The aim of the present work was to determine the carbohydrate content in plantlets of Clematis pitcheri cultured in vitro depending on the temperature (15°C, 20°C and 25°C) and sucrose (10 and 30 g·dm⁻³) and nitrogen (100% and 50% of normal MS strength) level in the medium. 100% N meant 1.90 g KNO₃ and 1.65 g NH₄NO₃, and 50% N meant 0.950 g KNO₃ and 0.825 g NH₄NO₃ in 1 dm⁻³ of MS medium. The highest accumulation of starch in shoots took place at 30 g·dm⁻³ of sucrose and lower level of nitrogen compounds in the medium. Also, at 30 g·dm⁻³ of sucrose in the medium the content of fructose in shoots was higher and independent from the level of nitrogen. The temperature of 25°C stimulated glucose accumulation in shoots at the highest degree at 30 g·dm⁻³ of sucrose and lower level of nitrogen. Regardless of the treatment, no sucrose was found in plantlets.

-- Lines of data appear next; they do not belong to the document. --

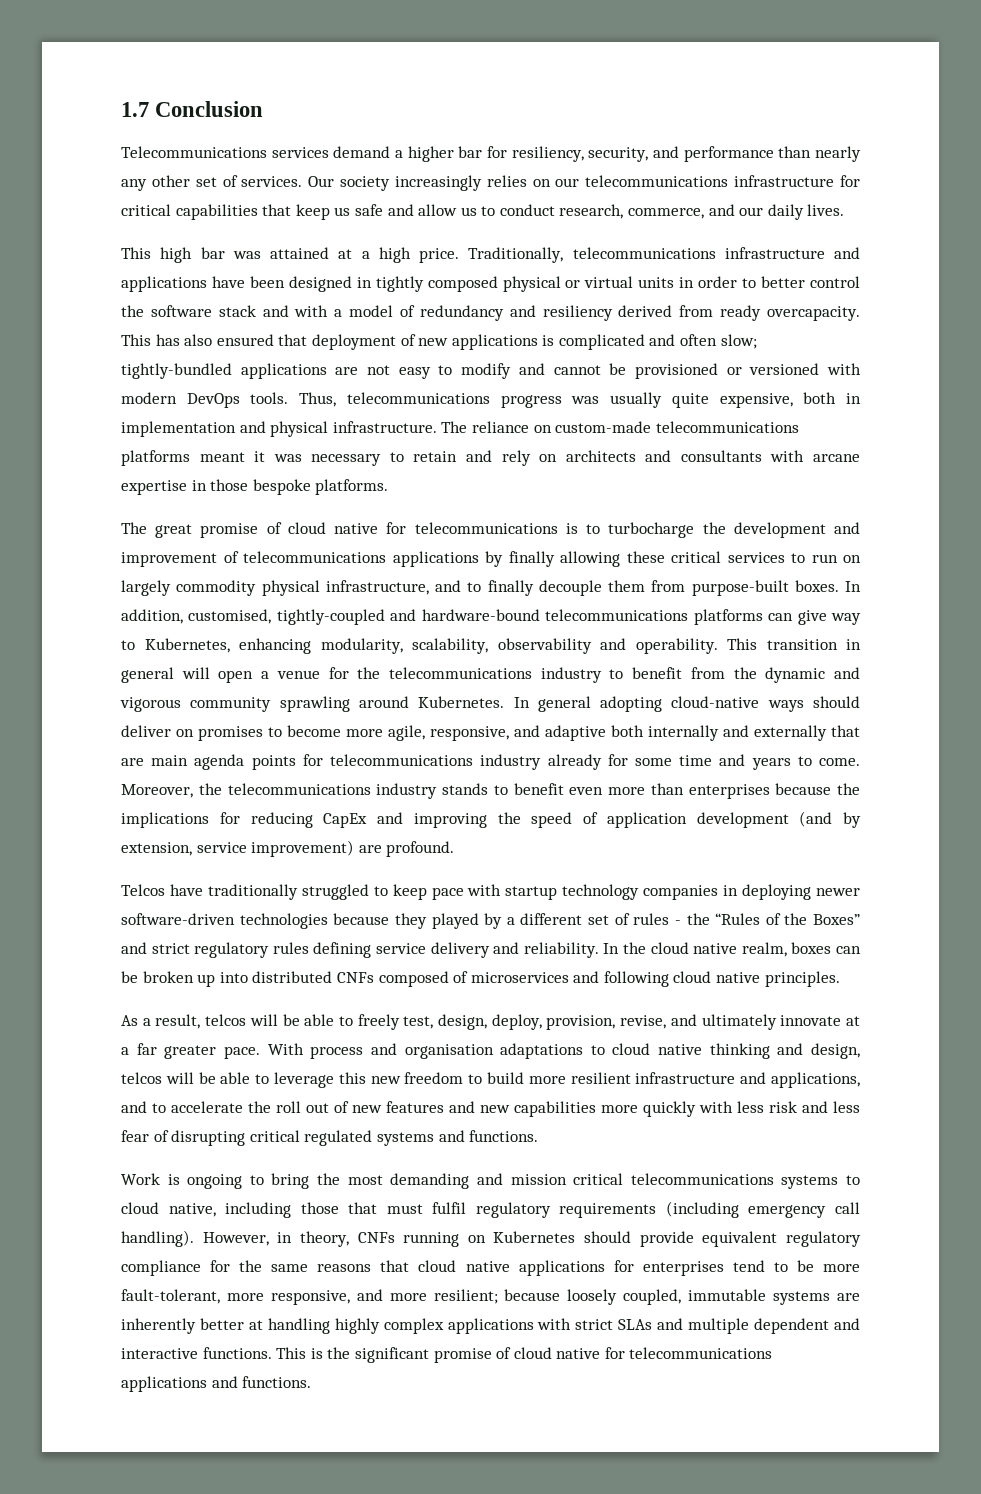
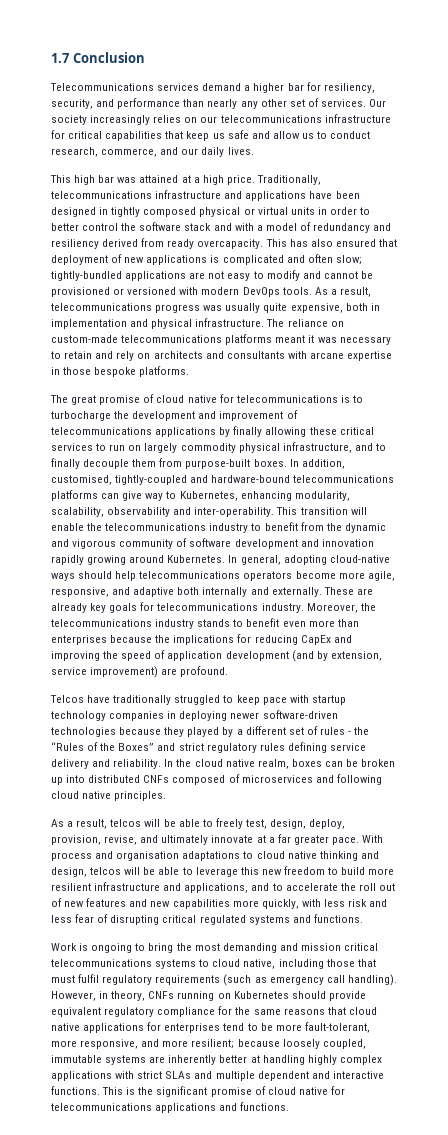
- Thus, telecommunications progress was usually quite expensive, both in implementation and physical infrastructure.
+ As a result, telecommunications progress was usually quite expensive, both in implementation and physical infrastructure.
- In addition, customised, tightly-coupled and hardware-bound telecommunications platforms can give way to Kubernetes, enhancing modularity, scalability, observability and operability.
+ In addition, customised, tightly-coupled and hardware-bound telecommunications platforms can give way to Kubernetes, enhancing modularity, scalability, observability and inter-operability.
- This transition in general will open a venue for the telecommunications industry to benefit from the dynamic and vigorous community sprawling around Kubernetes.
+ This transition will enable the telecommunications industry to benefit from the dynamic and vigorous community of software development and innovation rapidly growing around Kubernetes.
- In general adopting cloud-native ways should deliver on promises to become more agile, responsive, and adaptive both internally and externally that are main agenda points for telecommunications industry already for some time and years to come.
+ In general, adopting cloud-native ways should help telecommunications operators become more agile, responsive, and adaptive both internally and externally. These are already key goals for telecommunications industry.
- With process and organisation adaptations to cloud native thinking and design, telcos will be able to leverage this new freedom to build more resilient infrastructure and applications, and to accelerate the roll out of new features and new capabilities more quickly with less risk and less fear of disrupting critical regulated systems and functions.
+ With process and organisation adaptations to cloud native thinking and design, telcos will be able to leverage this new freedom to build more resilient infrastructure and applications, and to accelerate the roll out of new features and new capabilities more quickly, with less risk and less fear of disrupting critical regulated systems and functions.
- Work is ongoing to bring the most demanding and mission critical telecommunications systems to cloud native, including those that must fulfil regulatory requirements (including emergency call handling).
+ Work is ongoing to bring the most demanding and mission critical telecommunications systems to cloud native, including those that must fulfil regulatory requirements (such as emergency call handling).

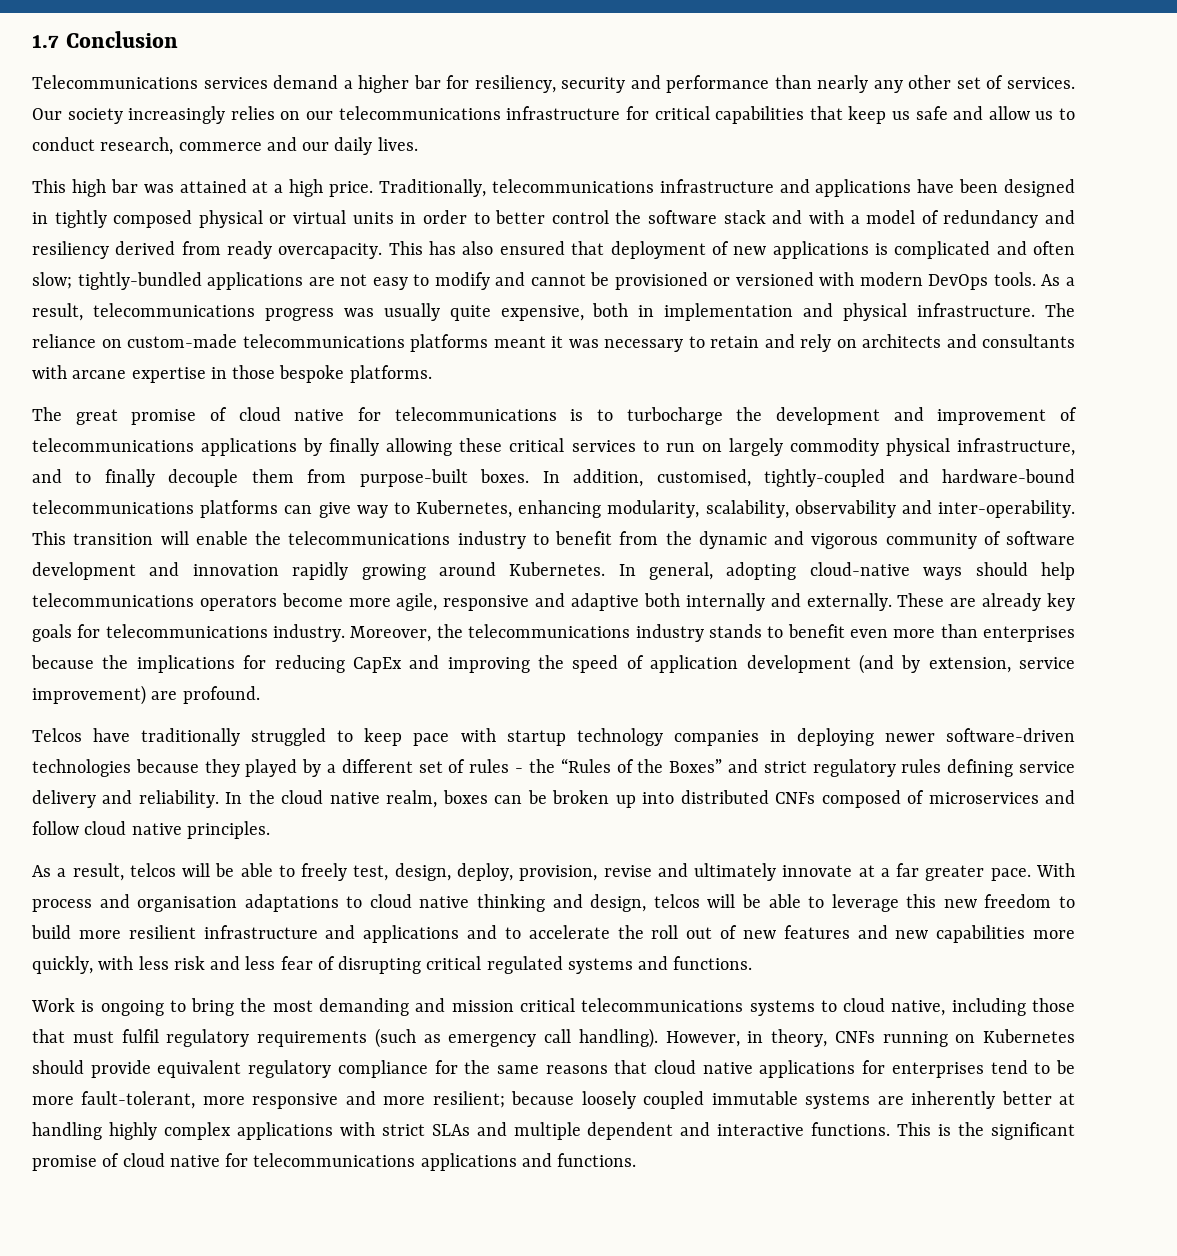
- Telecommunications services demand a higher bar for resiliency, security, and performance than nearly any other set of services.
+ Telecommunications services demand a higher bar for resiliency, security and performance than nearly any other set of services.
- Our society increasingly relies on our telecommunications infrastructure for critical capabilities that keep us safe and allow us to conduct research, commerce, and our daily lives.
+ Our society increasingly relies on our telecommunications infrastructure for critical capabilities that keep us safe and allow us to conduct research, commerce and our daily lives.
- In general, adopting cloud-native ways should help telecommunications operators become more agile, responsive, and adaptive both internally and externally.
+ In general, adopting cloud-native ways should help telecommunications operators become more agile, responsive and adaptive both internally and externally.
- In the cloud native realm, boxes can be broken up into distributed CNFs composed of microservices and following cloud native principles.
+ In the cloud native realm, boxes can be broken up into distributed CNFs composed of microservices and follow cloud native principles.
- As a result, telcos will be able to freely test, design, deploy, provision, revise, and ultimately innovate at a far greater pace.
+ As a result, telcos will be able to freely test, design, deploy, provision, revise and ultimately innovate at a far greater pace.
- With process and organisation adaptations to cloud native thinking and design, telcos will be able to leverage this new freedom to build more resilient infrastructure and applications, and to accelerate the roll out of new features and new capabilities more quickly, with less risk and less fear of disrupting critical regulated systems and functions.
+ With process and organisation adaptations to cloud native thinking and design, telcos will be able to leverage this new freedom to build more resilient infrastructure and applications and to accelerate the roll out of new features and new capabilities more quickly, with less risk and less fear of disrupting critical regulated systems and functions.
- However, in theory, CNFs running on Kubernetes should provide equivalent regulatory compliance for the same reasons that cloud native applications for enterprises tend to be more fault-tolerant, more responsive, and more resilient; because loosely coupled, immutable systems are inherently better at handling highly complex applications with strict SLAs and multiple dependent and interactive functions.
+ However, in theory, CNFs running on Kubernetes should provide equivalent regulatory compliance for the same reasons that cloud native applications for enterprises tend to be more fault-tolerant, more responsive and more resilient; because loosely coupled immutable systems are inherently better at handling highly complex applications with strict SLAs and multiple dependent and interactive functions.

Generally, the higher concentration of sucrose in the medium the higher content of sum of carbohydrates in plantlets. A lower nitrogen compound level (50% N) led to increase of glucose and starch content in shoots, and had a smaller effect on the level of fructose. Shoots cultured at the temperature of 20°C and 25°C accumulated more carbohydrates than at 15°C.

PL

W pracy oznaczono zawartość węglowodanów w pędach Clematis pitcheri rosnących in vitro w zależności od temperatury (15°C, 20°C i 25°C) oraz stężenia sacharozy (10 i 30 g·dm⁻³) i związków azotowych (100% i 50% standardowego poziomu) w pożywce MS. Stosowano 1,90 g KNO₃ i 1,65 g NH₄NO₃ (100% N) oraz 0,950 g KNO₃ i 0,825 g NH₄NO₃ (50% N) w 1 dm⁻³ pożywki. Pędy akumulowały najwięcej skrobi na pożywce z 30 g·dm⁻³ sacharozy i niskim poziomem związków azotowych. Zawartość fruktozy w pędach była wyższa na pożywce z 30 g·dm⁻³ sacharozy niezależnie od poziomu azotu. Temperatura 25°C stymulowała akumulację glukozy w pędach, przy czym zawartość glukozy była najwyższa w pędach rosnących na pożywce z 30 g·dm⁻³ sacharozy i niskim poziomem związków azotowych. Niezależnie od traktowań nie stwierdzono obecności sacharozy w pędach. Ogólnie można stwierdzić, że im wyższe było stężenie sacharozy w pożywce, tym wyższa była zawartość sumy węglowodanów w pędach. Obniżenie poziomu azotu w pożywce (do 50%) zwiększało zawartość glukozy i skrobi w pędach i w mniejszym stopniu wpływało na zawartość fruktozy. Pędy rosnące w 20°C i 25°C akumulowały więcej węglowodanów niż w 15°C.